Nina stared once again out the window, toward the oak tree on the side of the house. The journals were yet another piece of Layne that Nina had been granted access to and I had not.

“Yes, I knew. She told me she chronicled almost everything about us.”

“What else did she tell you? About her, about me, and about our family. I was with Layne for ten years. Why couldn't she confide in me?” My voice rose and trembled with anger toward Layne. I slammed my palm against the table. “Why didn't she take me to the fuck fest places she took you?” Finally, I had grown irritated, like any betrayed woman should be from the start. Nina almost appeared satisfied. Her bottom lip suddenly dipped inward, as if to conceal a smile.

“What exactly do you mean?”

“I mean, it seems like the two of you weren't engaged in just sex. It's like you were her confidante. You, not me, were the one woman she worshipped above anyone else.”

Nina lowered her gaze. Her long, thick false eyelashes created brief dark halos beneath her eyes.

“I do believe you've misinterpreted what Layne and I had,” she told me.

“I read the journals. I read every thought she had about you. You . . .” I struggled to come up with the proper comparison. “You were her Aphrodite.”

She smiled generously. “And you were her beloved Hestia,” she explained, as if we had discovered the answers to my questions about Layne. “We fulfilled two different needs in her. Don't you see that?”
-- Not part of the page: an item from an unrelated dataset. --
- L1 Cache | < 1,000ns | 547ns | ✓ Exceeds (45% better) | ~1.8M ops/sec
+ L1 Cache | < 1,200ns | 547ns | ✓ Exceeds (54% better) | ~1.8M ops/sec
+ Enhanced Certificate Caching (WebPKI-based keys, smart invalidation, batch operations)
“No, I don't see that. Because in real life she committed herself to me. She committed herself to taking care of me and Jenna.”
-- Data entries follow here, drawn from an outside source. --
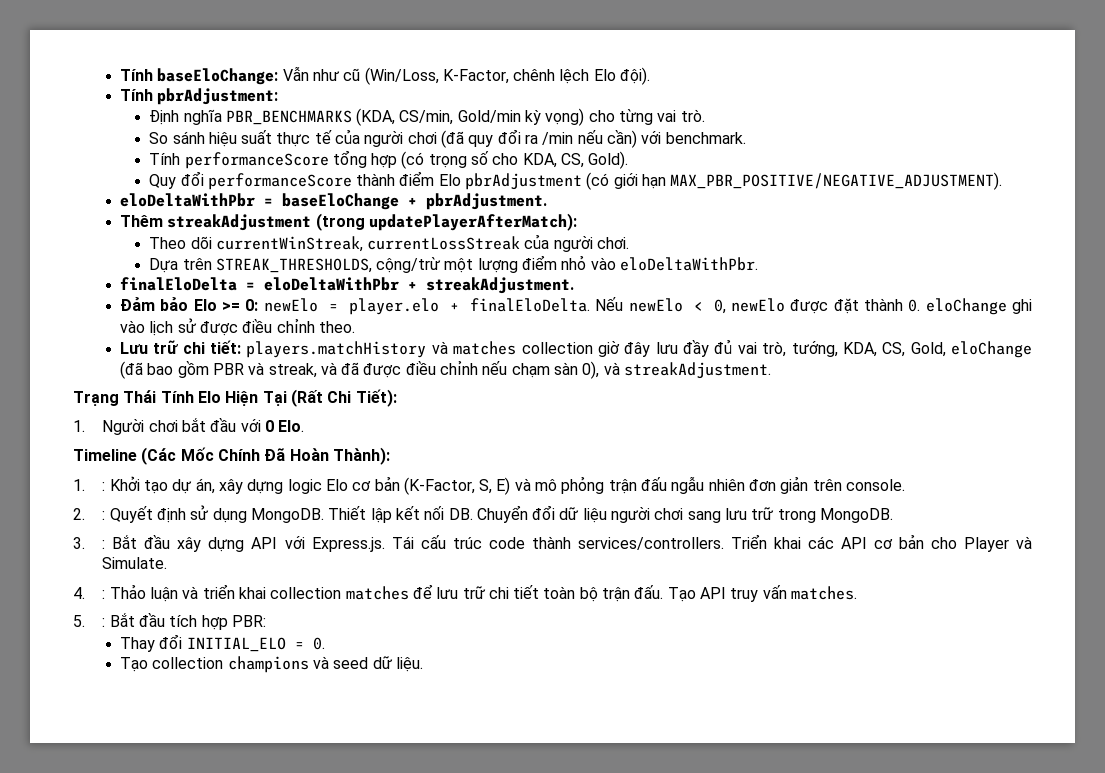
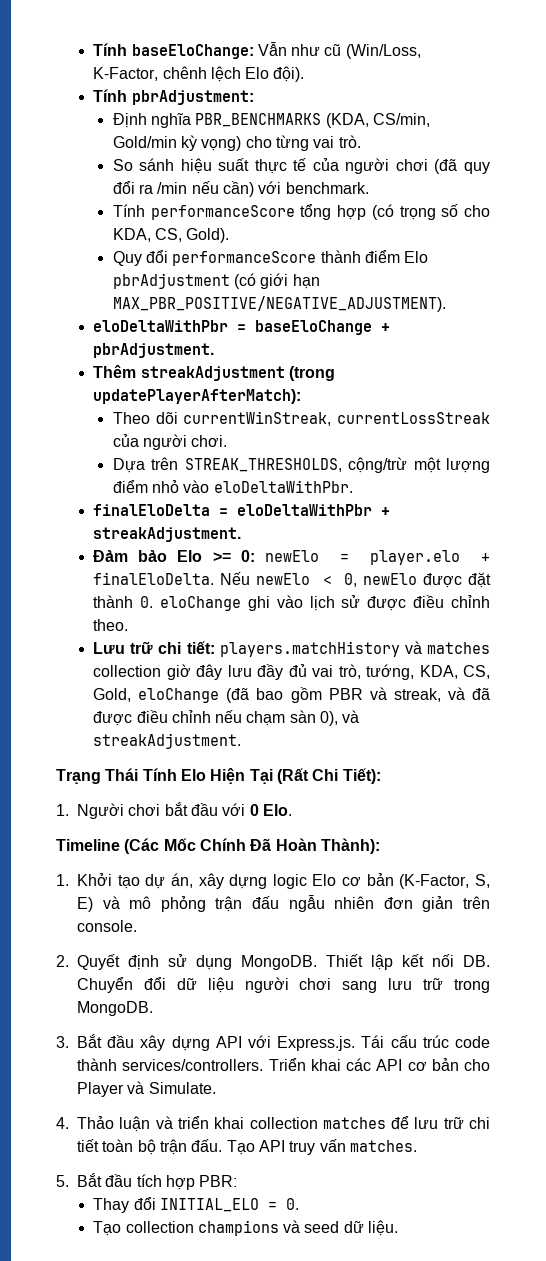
- 1. : Khởi tạo dự án, xây dựng logic Elo cơ bản (K-Factor, S, E) và mô phỏng trận đấu ngẫu nhiên đơn giản trên console.
+ 1. Khởi tạo dự án, xây dựng logic Elo cơ bản (K-Factor, S, E) và mô phỏng trận đấu ngẫu nhiên đơn giản trên console.
- 2. : Quyết định sử dụng MongoDB.
+ 2. Quyết định sử dụng MongoDB.
- 3. : Bắt đầu xây dựng API với Express.js. Tái cấu trúc code thành services/controllers.
+ 3. Bắt đầu xây dựng API với Express.js. Tái cấu trúc code thành services/controllers.
- 4. : Thảo luận và triển khai collection matches để lưu trữ chi tiết toàn bộ trận đấu.
+ 4. Thảo luận và triển khai collection matches để lưu trữ chi tiết toàn bộ trận đấu.
- 5. : Bắt đầu tích hợp PBR:
+ 5. Bắt đầu tích hợp PBR:

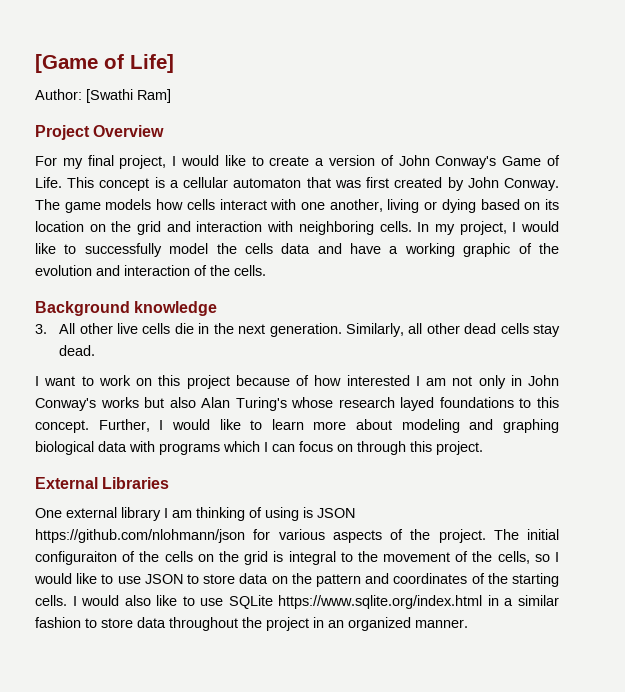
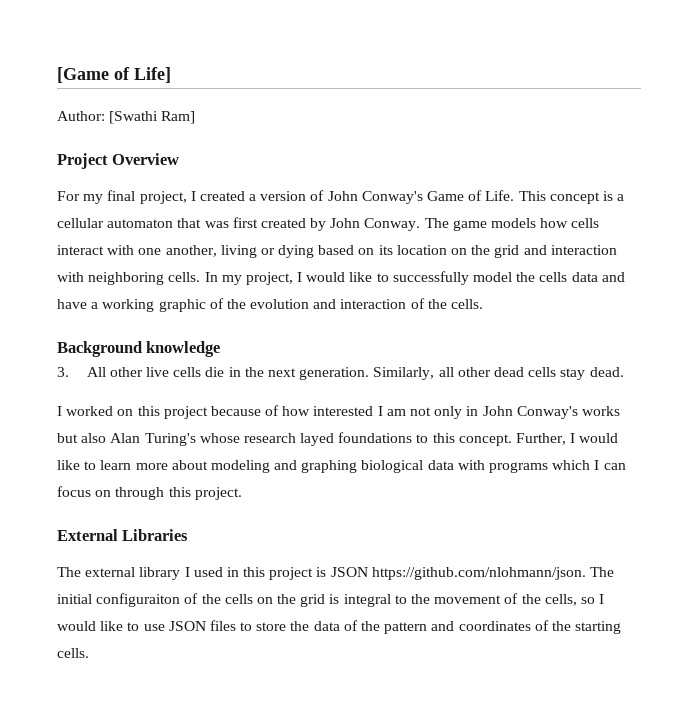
- For my final project, I would like to create a version of John Conway's Game of Life.
+ For my final project, I created a version of John Conway's Game of Life.
- I want to work on this project because of how interested I am not only in John Conway's works but also Alan Turing's whose research layed foundations to this concept.
+ I worked on this project because of how interested I am not only in John Conway's works but also Alan Turing's whose research layed foundations to this concept.
- One external library I am thinking of using is JSON https://github.com/nlohmann/json for various aspects of the project. The initial configuraiton of the cells on the grid is integral to the movement of the cells, so I would like to use JSON to store data on the pattern and coordinates of the starting cells. I would also like to use SQLite https://www.sqlite.org/index.html in a similar fashion to store data throughout the project in an organized manner.
+ The external library I used in this project is JSON https://github.com/nlohmann/json. The initial configuraiton of the cells on the grid is integral to the movement of the cells, so I would like to use JSON files to store the data of the pattern and coordinates of the starting cells.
“She did that. Layne was meticulous about ensuring you and Jenna wanted for nothing,” Nina affirmed.

“She should have been that particular with my heart.” I sipped my now chilled coffee.

“Taryn, I think you and I both know Layne wasn't devoted to anyone's needs more than to her own. Sure, she'd make sure you had the best. She'd always make sure she had better.”

Nina was correct. There had rarely been an occasion over the ten years I had known Layne that she hadn't utilized to recognize herself, even celebratory moments for others. Even during our courting stage, Layne had shown signs of the preferential treatment she bestowed on herself, and it outweighed her generosity toward me.

When she treated me to my first theater experience, the show wasn't a well-known production. Though I was mesmerized by the costumes, the singing, and the dancing, the musical was second-rate. The week after, she and her parents saw a play that had been sold out for months, well before its arrival in Chicago. Layne had even trumped me with our wedding rings, mine a 3.5-carat emerald-cut solitaire, hers a 4.0-carat. I never minded Layne's personal extravagances. As a woman who grew up without even one concert attendance and only costume jewelry, who was I to complain?

“So, what? Are you the
better
that she treated herself to?” I asked in response to Nina's comment.

Nina placed a pecan-colored hand on mine. Her skin was warm. I didn't move away that time.

“I'm not better than you, not in any way,” she said, trying to comfort me.

“This still makes no sense,” I blurted, unable to understand Layne's betrayal, Nina's presence next to me, and why I liked her touch.